[Directions for this task]: The expected output is every line from the one containing "9 | Shortfall: -19.42 -> -7.56" to the end of the data below, exactly, and no other line.

[Materials provided]:
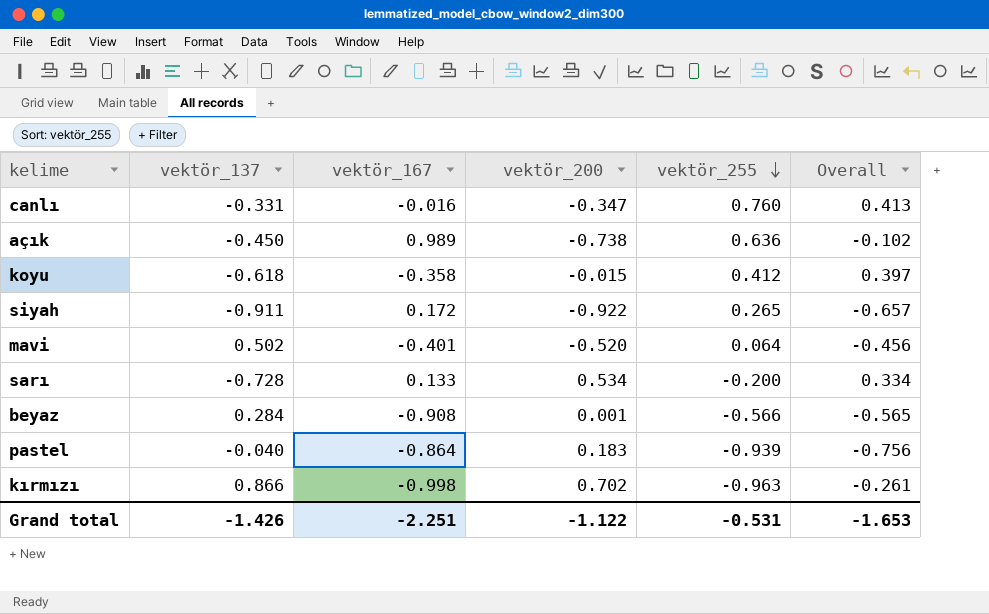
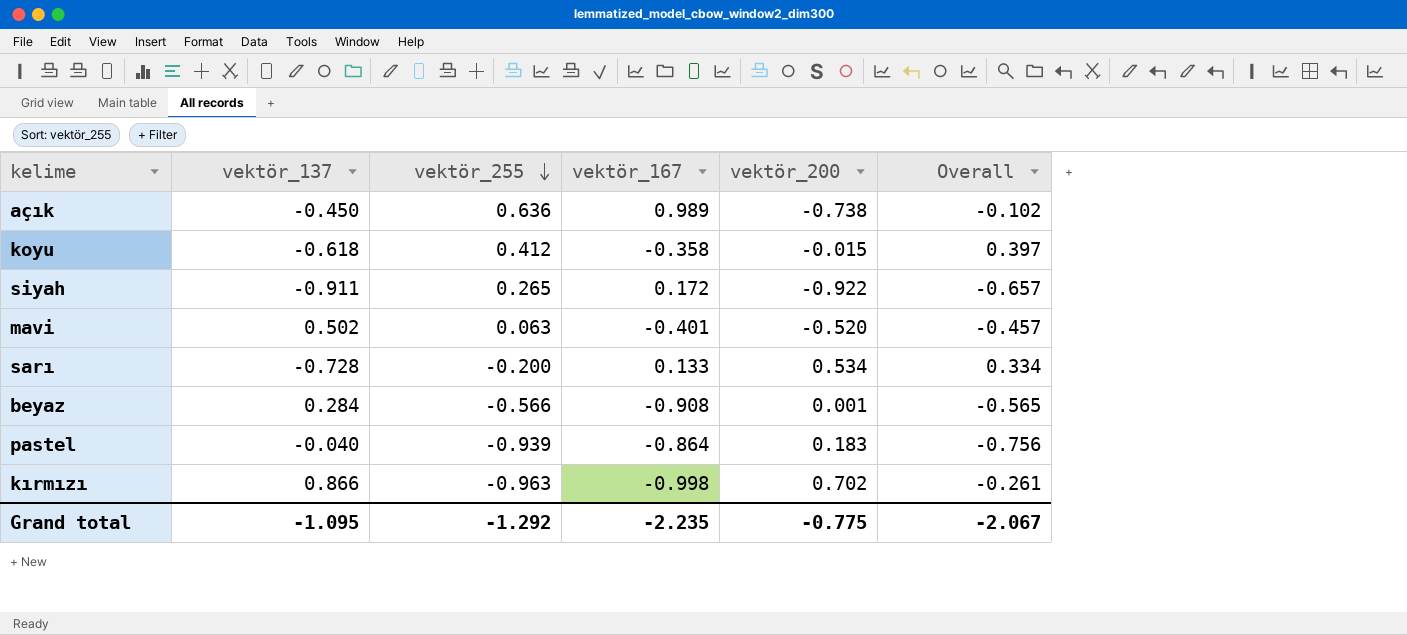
column vektör_255 | position: 5 -> 3
row canlı: -0.331 | -0.016 | -0.347 | 0.760 | 0.413 -> none
mavi | vektör_255: 0.064 -> 0.063
mavi | Overall: -0.456 -> -0.457
Grand total | vektör_137: -1.426 -> -1.095
Grand total | vektör_255: -0.531 -> -1.292
Grand total | vektör_167: -2.251 -> -2.235
Grand total | vektör_200: -1.122 -> -0.775
Grand total | Overall: -1.653 -> -2.067

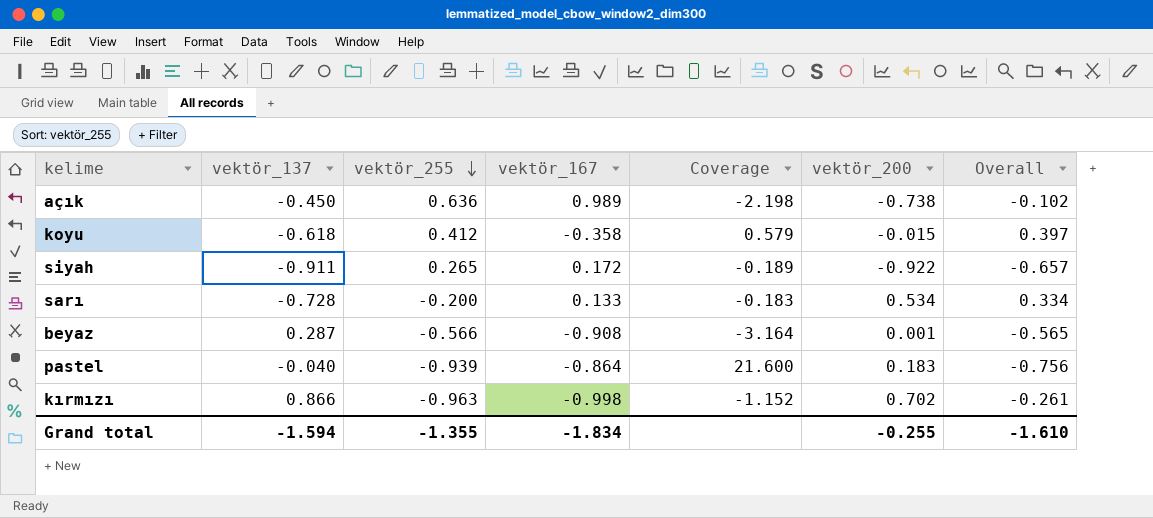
column Coverage | formula: none -> [vektör_167] / [vektör_137]
row mavi: 0.502 | 0.063 | -0.401 | -0.520 | -0.457 -> none
beyaz | vektör_137: 0.284 -> 0.287
Grand total | vektör_137: -1.095 -> -1.594
Grand total | vektör_255: -1.292 -> -1.355
Grand total | vektör_167: -2.235 -> -1.834
Grand total | vektör_200: -0.775 -> -0.255
Grand total | Overall: -2.067 -> -1.610

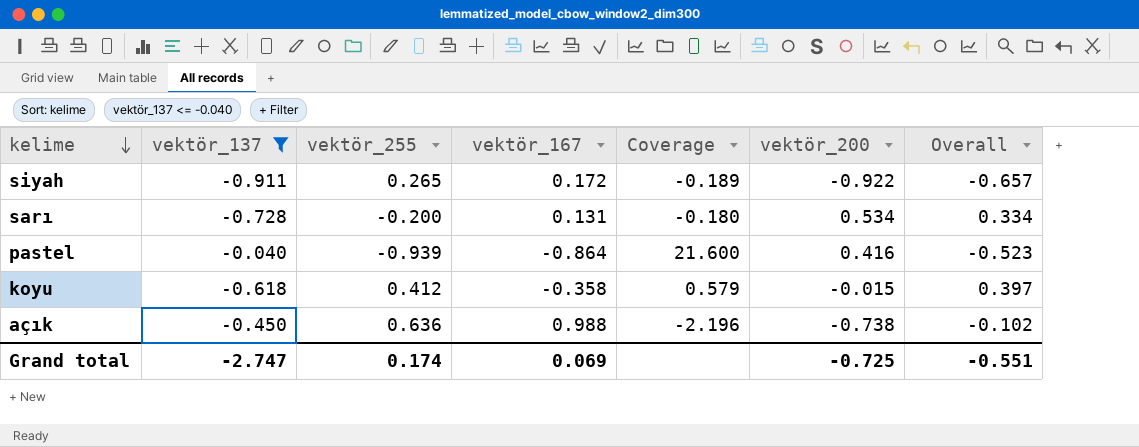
filter: none -> vektör_137 <= -0.040
row order: vektör_255 descending -> kelime descending
sarı | vektör_167: 0.133 -> 0.131
sarı | Coverage: -0.183 -> -0.180
pastel | vektör_200: 0.183 -> 0.416
pastel | Overall: -0.756 -> -0.523
açık | vektör_167: 0.989 -> 0.988
açık | Coverage: -2.198 -> -2.196
Grand total | vektör_137: -1.594 -> -2.747
Grand total | vektör_255: -1.355 -> 0.174
Grand total | vektör_167: -1.834 -> 0.069
Grand total | vektör_200: -0.255 -> -0.725
Grand total | Overall: -1.610 -> -0.551

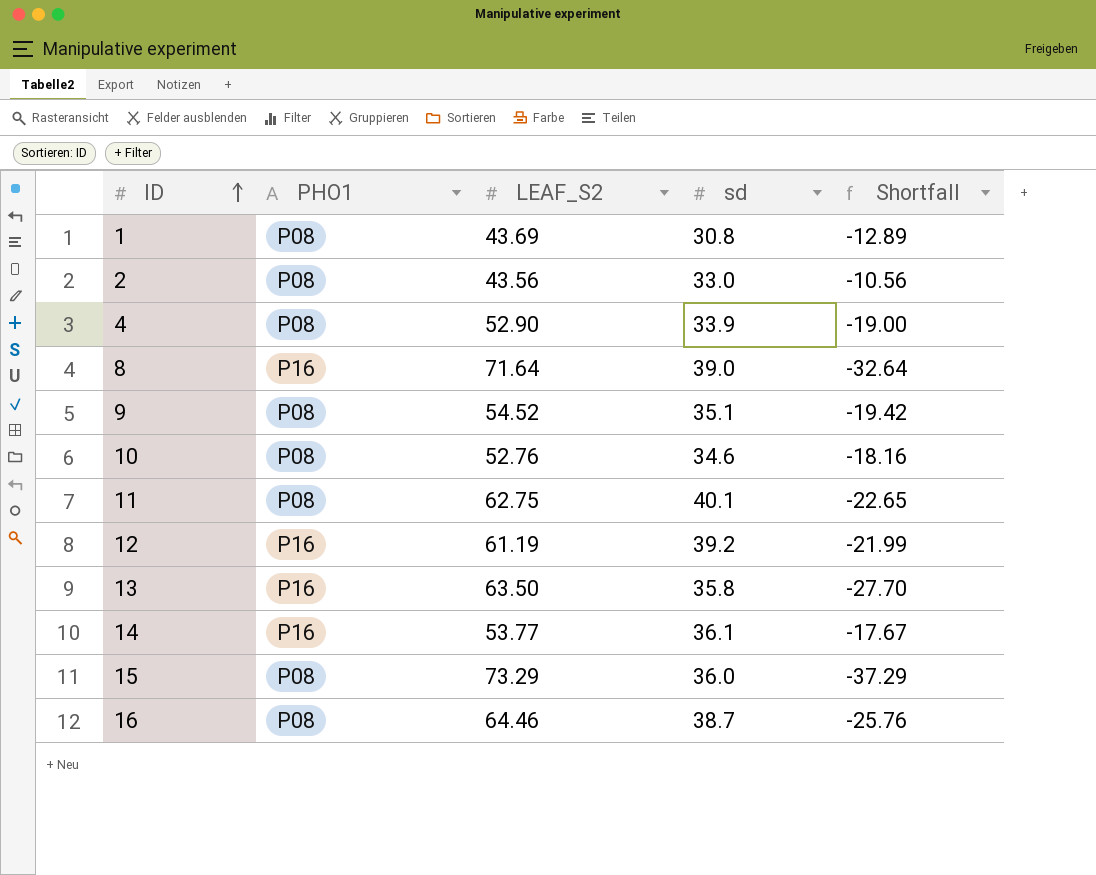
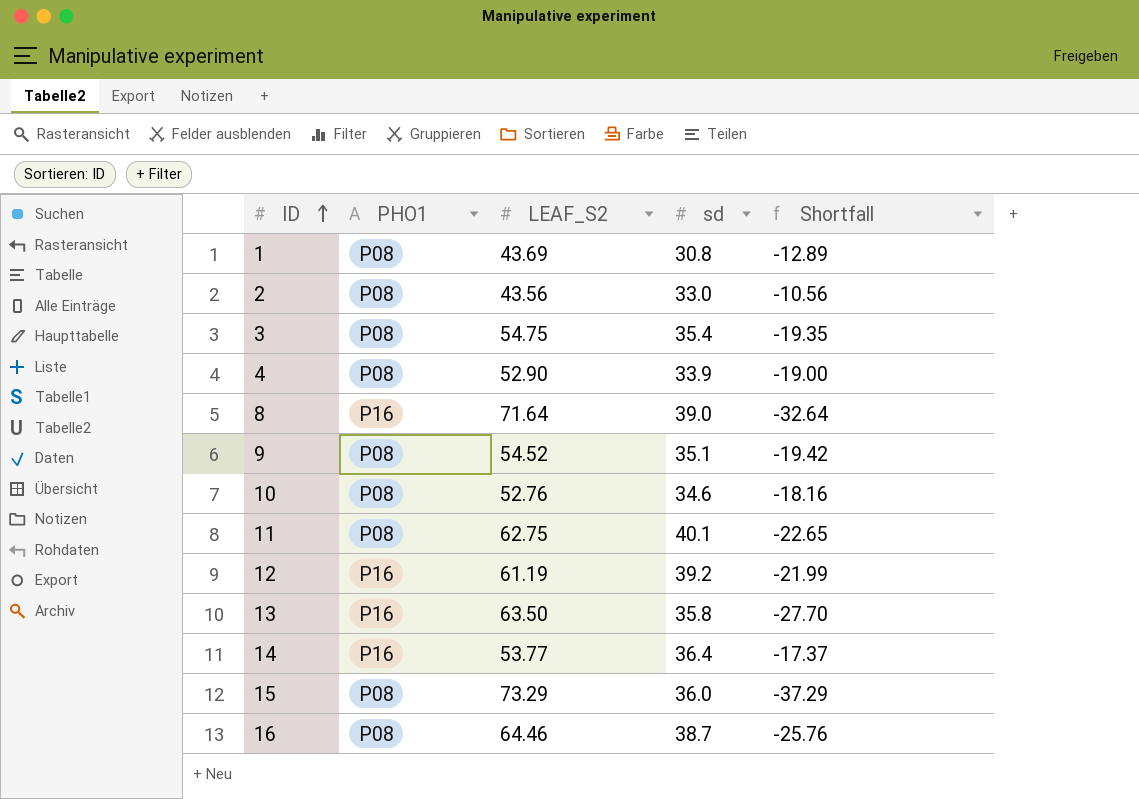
row 3: none -> P08 | 54.75 | 35.4 | -19.35
14 | sd: 36.1 -> 36.4
14 | Shortfall: -17.67 -> -17.37

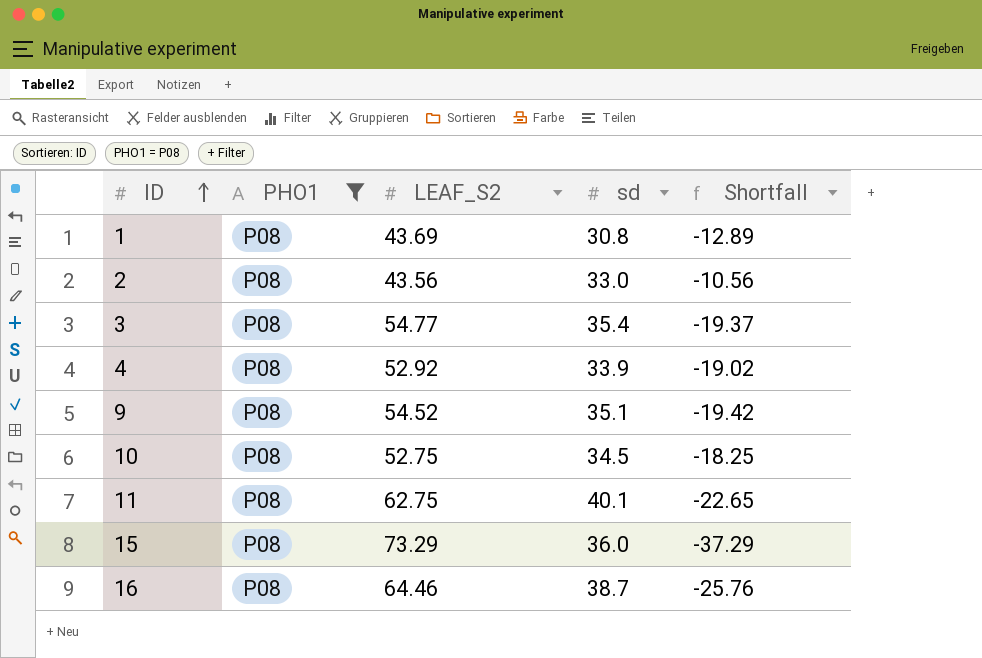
filter: none -> PHO1 = P08
3 | LEAF_S2: 54.75 -> 54.77
3 | Shortfall: -19.35 -> -19.37
4 | LEAF_S2: 52.90 -> 52.92
4 | Shortfall: -19.00 -> -19.02
10 | LEAF_S2: 52.76 -> 52.75
10 | sd: 34.6 -> 34.5
10 | Shortfall: -18.16 -> -18.25

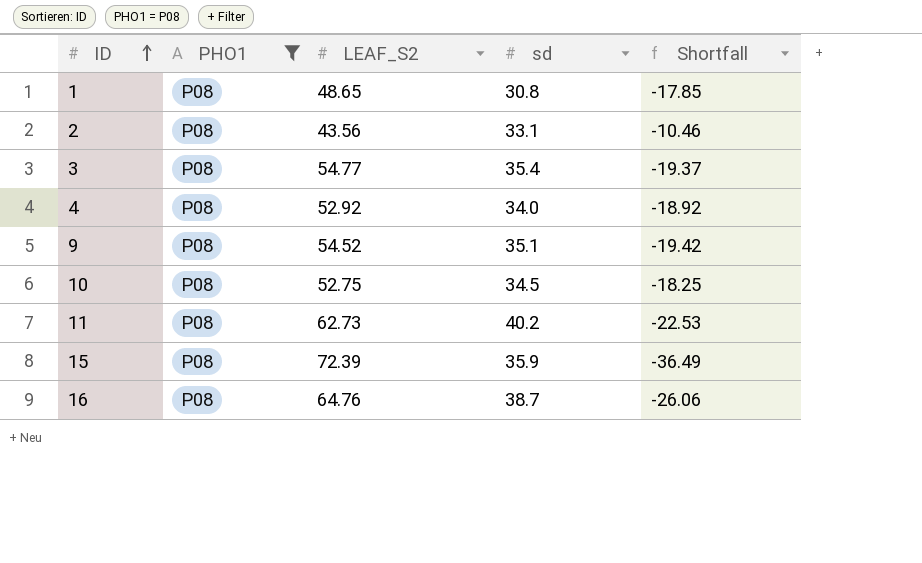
1 | LEAF_S2: 43.69 -> 48.65
1 | Shortfall: -12.89 -> -17.85
2 | sd: 33.0 -> 33.1
2 | Shortfall: -10.56 -> -10.46
4 | sd: 33.9 -> 34.0
4 | Shortfall: -19.02 -> -18.92
11 | LEAF_S2: 62.75 -> 62.73
11 | sd: 40.1 -> 40.2
11 | Shortfall: -22.65 -> -22.53
15 | LEAF_S2: 73.29 -> 72.39
15 | sd: 36.0 -> 35.9
15 | Shortfall: -37.29 -> -36.49
16 | LEAF_S2: 64.46 -> 64.76
16 | Shortfall: -25.76 -> -26.06

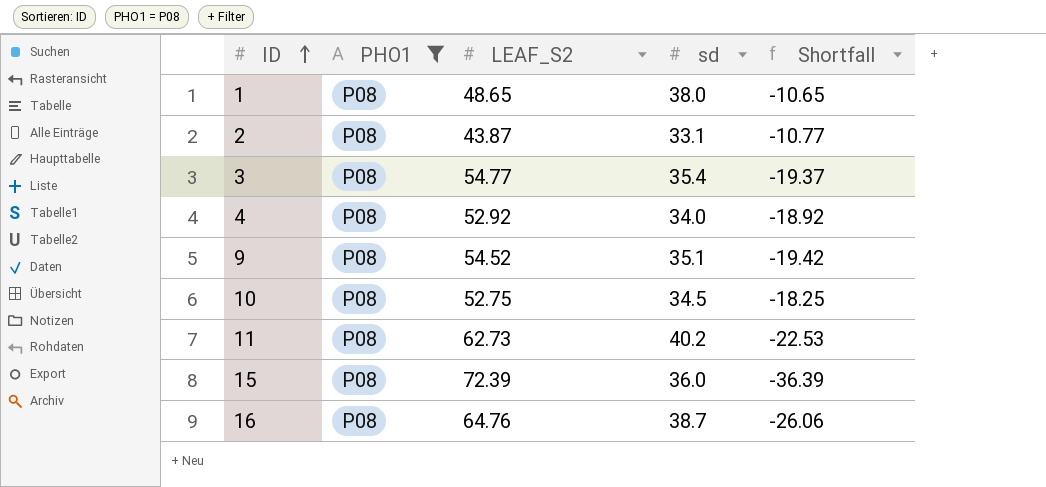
1 | sd: 30.8 -> 38.0
1 | Shortfall: -17.85 -> -10.65
2 | LEAF_S2: 43.56 -> 43.87
2 | Shortfall: -10.46 -> -10.77
15 | sd: 35.9 -> 36.0
15 | Shortfall: -36.49 -> -36.39

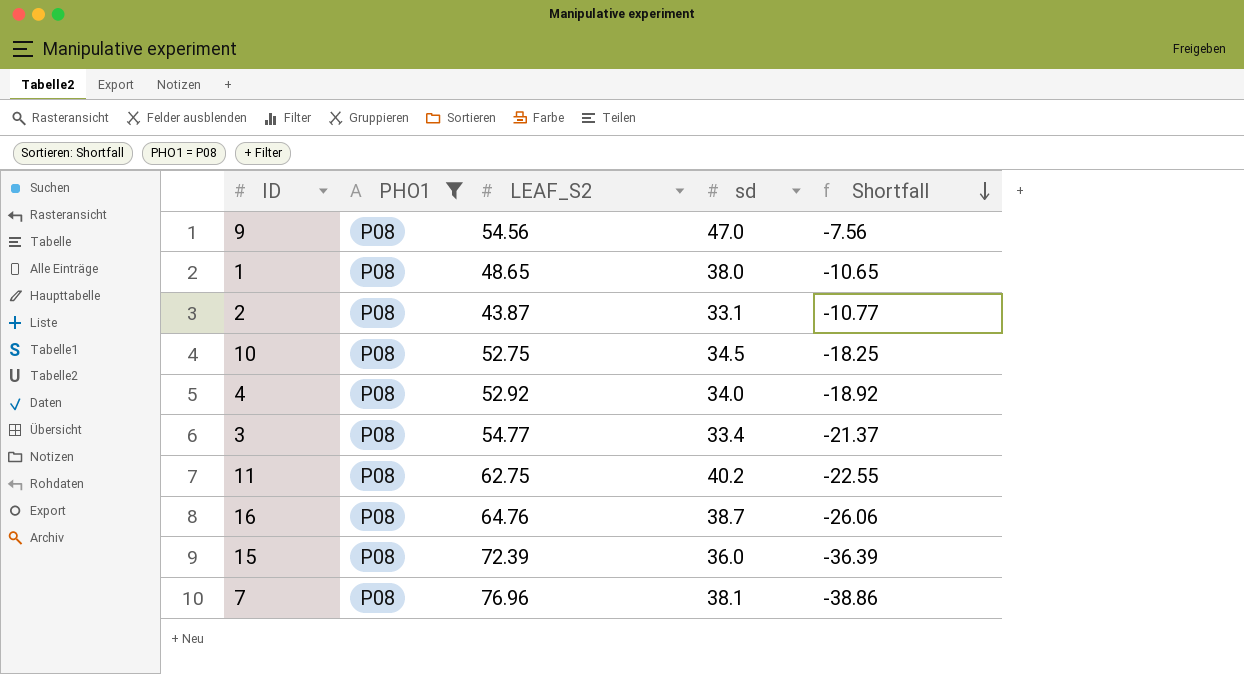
row order: ID ascending -> Shortfall descending
9 | LEAF_S2: 54.52 -> 54.56
9 | sd: 35.1 -> 47.0
9 | Shortfall: -19.42 -> -7.56
3 | sd: 35.4 -> 33.4
3 | Shortfall: -19.37 -> -21.37
11 | LEAF_S2: 62.73 -> 62.75
11 | Shortfall: -22.53 -> -22.55
row 7: none -> P08 | 76.96 | 38.1 | -38.86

[Answer]:
9 | Shortfall: -19.42 -> -7.56
3 | sd: 35.4 -> 33.4
3 | Shortfall: -19.37 -> -21.37
11 | LEAF_S2: 62.73 -> 62.75
11 | Shortfall: -22.53 -> -22.55
row 7: none -> P08 | 76.96 | 38.1 | -38.86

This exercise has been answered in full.